If you can’t trust the government, who can you trust? - Sam Walsh, CEO, Rio Tinto Iron Ore.
In retrospect it becomes clear that hindsight is definitely overrated! - Alfred E. Neuman.
Mining companies are outraged and planning an advertising blitz against the government over the perceived double cross over the Mining Resource rent tax. It is a little late for that, given that the actions of BHP Billiton, Xstrata, and Rio Tinto have placed the reigns of government into the hands of the very people doing this to them.
There is no doubt that the entire industry was sold a pup by the Rudd government over the mining super profits tax during the interval between the issuance of the Henry tax review, and the announcement of the tax and budget forecasts. During this time they were repeatedly assured that there would no new tax without consultation with them.
Rudd actually had Resources Minister Martin Ferguson doing the rounds of his contacts within the industry reassuring them of this. It seems that during this time while the Treasurer, Wayne Swan was working out the details to present as a fait accompli a deliberate decision was taken to keep those affected in the dark using the excuse that if they were informed the executives would be required to inform their shareholders.

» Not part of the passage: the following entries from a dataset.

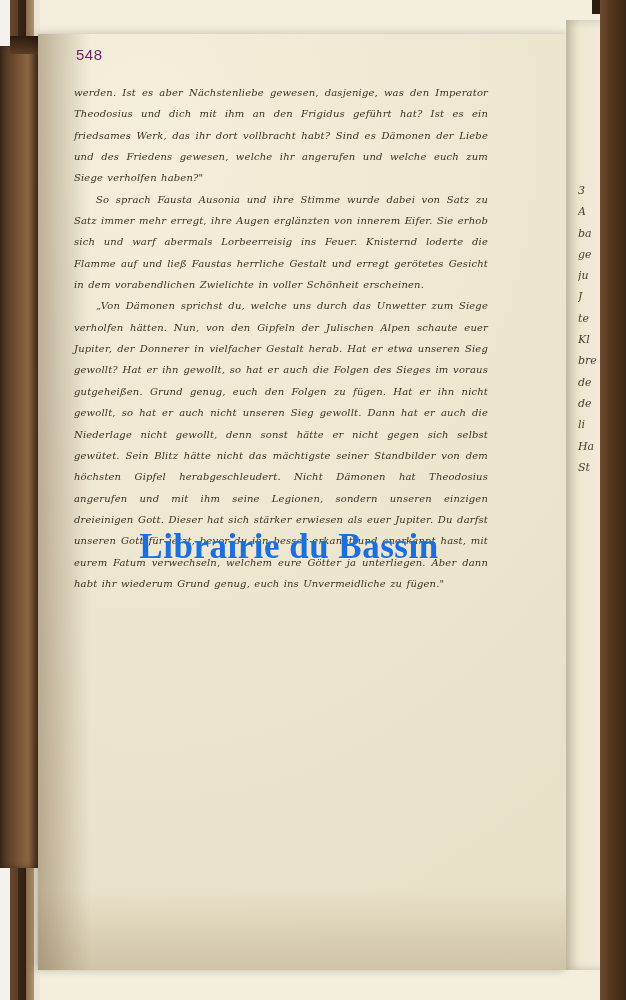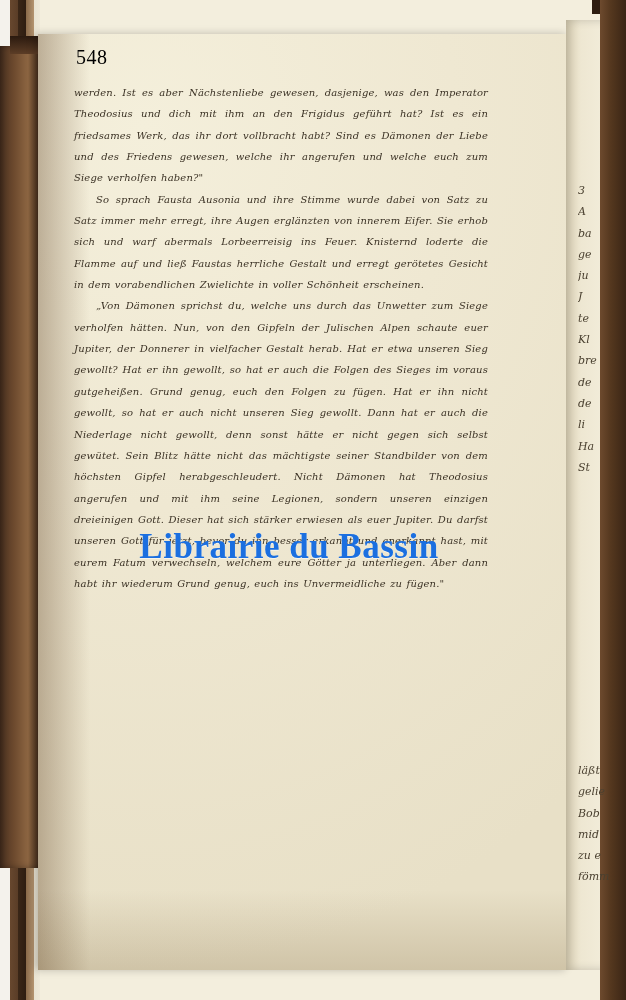--- a/index.html
+++ b/index.html
@@ -100,10 +100,10 @@
   .folio {
     position: absolute;
     left: 76px; top: 46px;
-    font-size: 20px;
-    color: #000000;
+    font-size: 15px;
+    color: #701a75;
     letter-spacing: 0.5px;
-    font-family: Liberation Serif, serif;
+    font-family: Liberation Sans, sans-serif;
   }
 
   

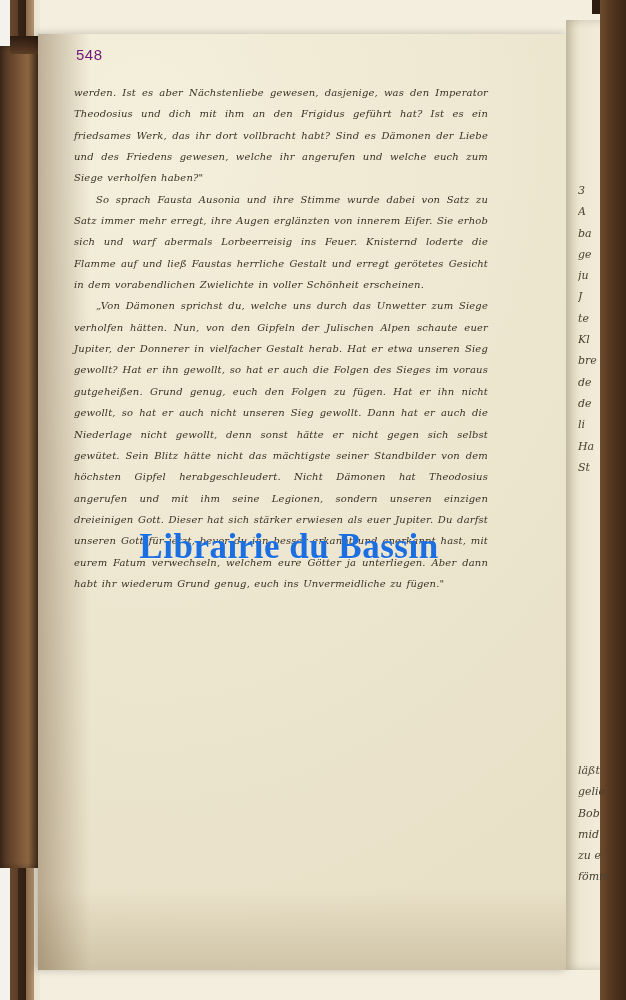--- a/index.html
+++ b/index.html
@@ -215,15 +215,6 @@
     <div>St</div>
   </div>
 
-  <div class="right-text-lower">
-    <div>läßt</div>
-    <div>gelie</div>
-    <div>Bob</div>
-    <div>mid</div>
-    <div>zu e</div>
-    <div>fömm</div>
-
-  </div>
 
   <div class="watermark" style="color: rgb(27, 111, 224);">Librairie du Bassin</div>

The mining companies began an advertising campaign against the tax in the lead up to the last election. The current problem began when despite having the Rudd government on the ropes, CRA along with BHP Billiton and Xstrata sold out to Gillard in a sweetheart deal for lower rates of taxes to themselves. Now to their apparent surprise they are beginning to understand that they have been conned.
Gillard assured them that all state royalties would be offset against the tax, however they have now discovered that increases in such royalties will not be covered. In the meantime we have all of the state governments spending hand over fist and making a virtue of it owing to the irresponsible belt tightening of the private sector.
The states will therefore be looking for a sector of the economy to loot, one that is doing reasonably well despite their depredations and the economic downturn. Guess who that is going to be.
While wishing them well with it, I feel they have missed their chance. Had the three who are screaming the loudest at the moment not sold their mates down the drain, we would have a government who were diametrically opposed to the tax in its entirety and were prepared to make expenditure cuts in order to balance the budget.